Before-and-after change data
________________________
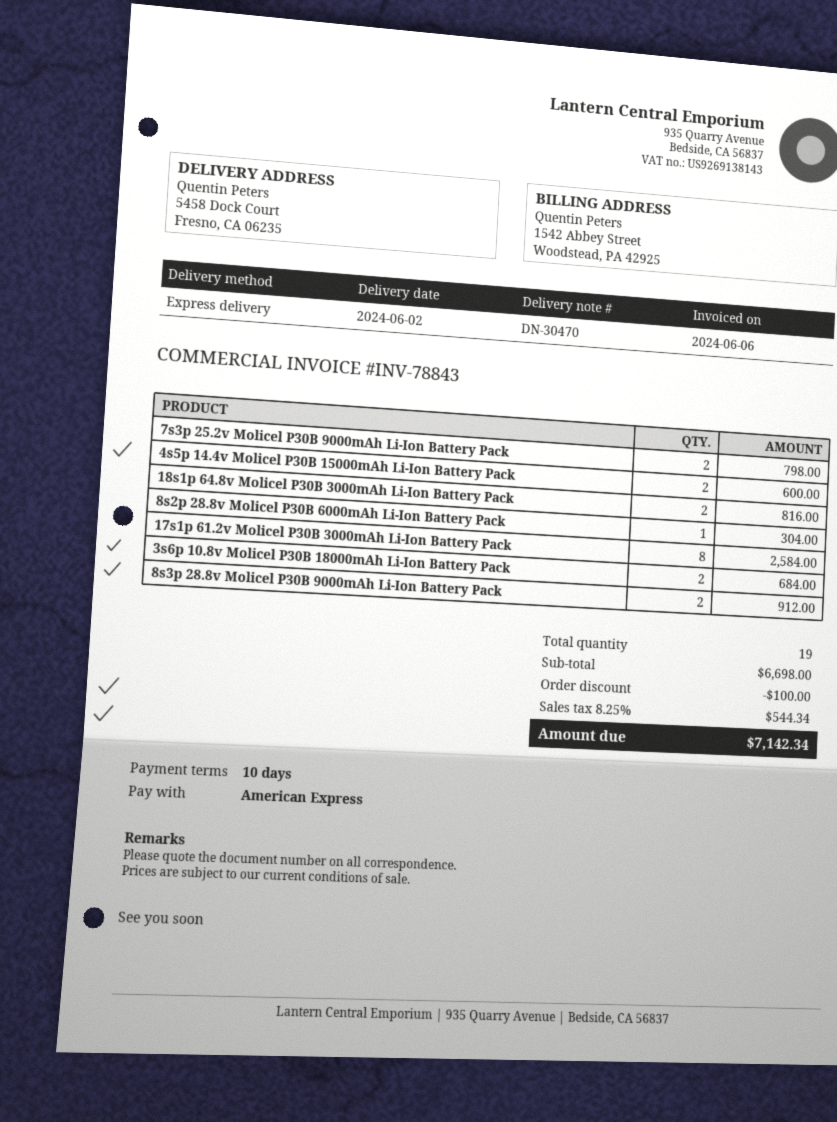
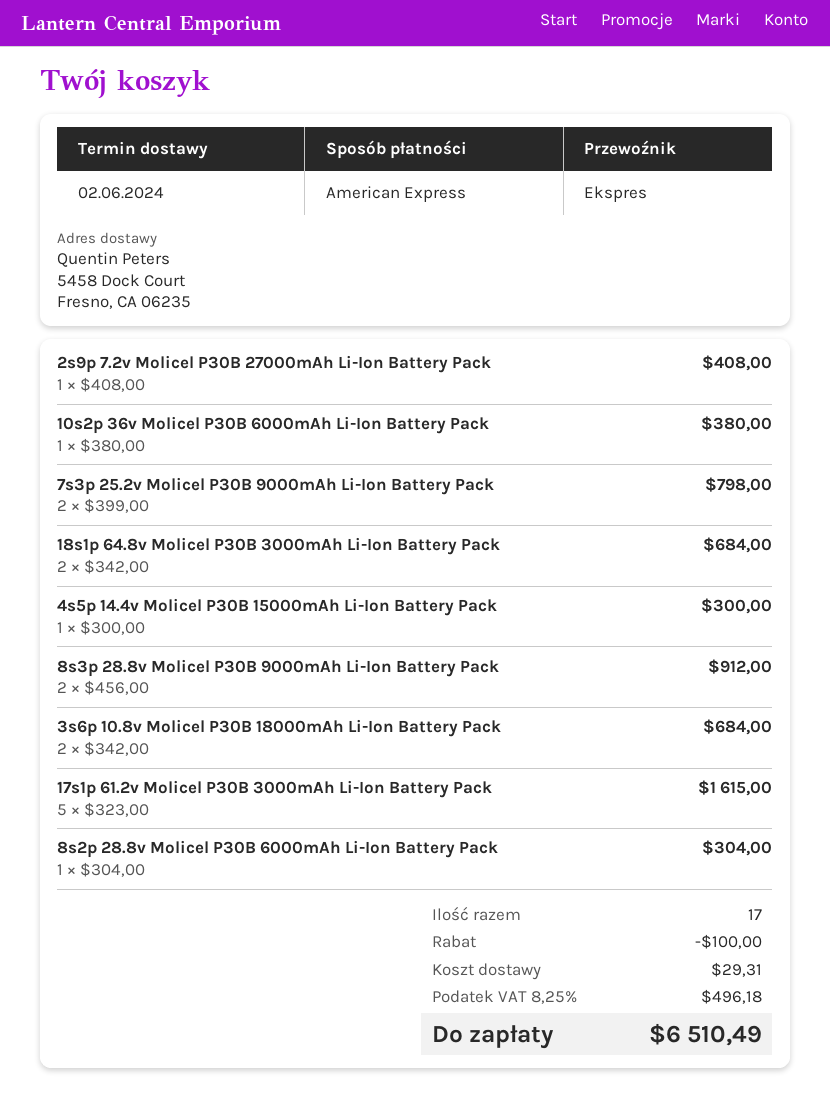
4s5p 14.4v Molicel P30B 15000mAh Li-Ion Battery Pack: 2 for 600.00 -> 1 for 300.00
18s1p 64.8v Molicel P30B 3000mAh Li-Ion Battery Pack: 2 for 816.00 -> 2 for 684.00
17s1p 61.2v Molicel P30B 3000mAh Li-Ion Battery Pack: 8 for 2584.00 -> 5 for 1615.00
2s9p 7.2v Molicel P30B 27000mAh Li-Ion Battery Pack: none -> 1 for 408.00
10s2p 36v Molicel P30B 6000mAh Li-Ion Battery Pack: none -> 1 for 380.00
total quantity: 19 -> 17
shipping: none -> 29.31
tax: 8.25% = 544.34 -> 8.25% = 496.18
total: 7142.34 -> 6510.49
________________________
YOUR ASSIGNMENT: The response must contain each line above that holds the string "Pack".

WRITTEN RESPONSE:
4s5p 14.4v Molicel P30B 15000mAh Li-Ion Battery Pack: 2 for 600.00 -> 1 for 300.00
18s1p 64.8v Molicel P30B 3000mAh Li-Ion Battery Pack: 2 for 816.00 -> 2 for 684.00
17s1p 61.2v Molicel P30B 3000mAh Li-Ion Battery Pack: 8 for 2584.00 -> 5 for 1615.00
2s9p 7.2v Molicel P30B 27000mAh Li-Ion Battery Pack: none -> 1 for 408.00
10s2p 36v Molicel P30B 6000mAh Li-Ion Battery Pack: none -> 1 for 380.00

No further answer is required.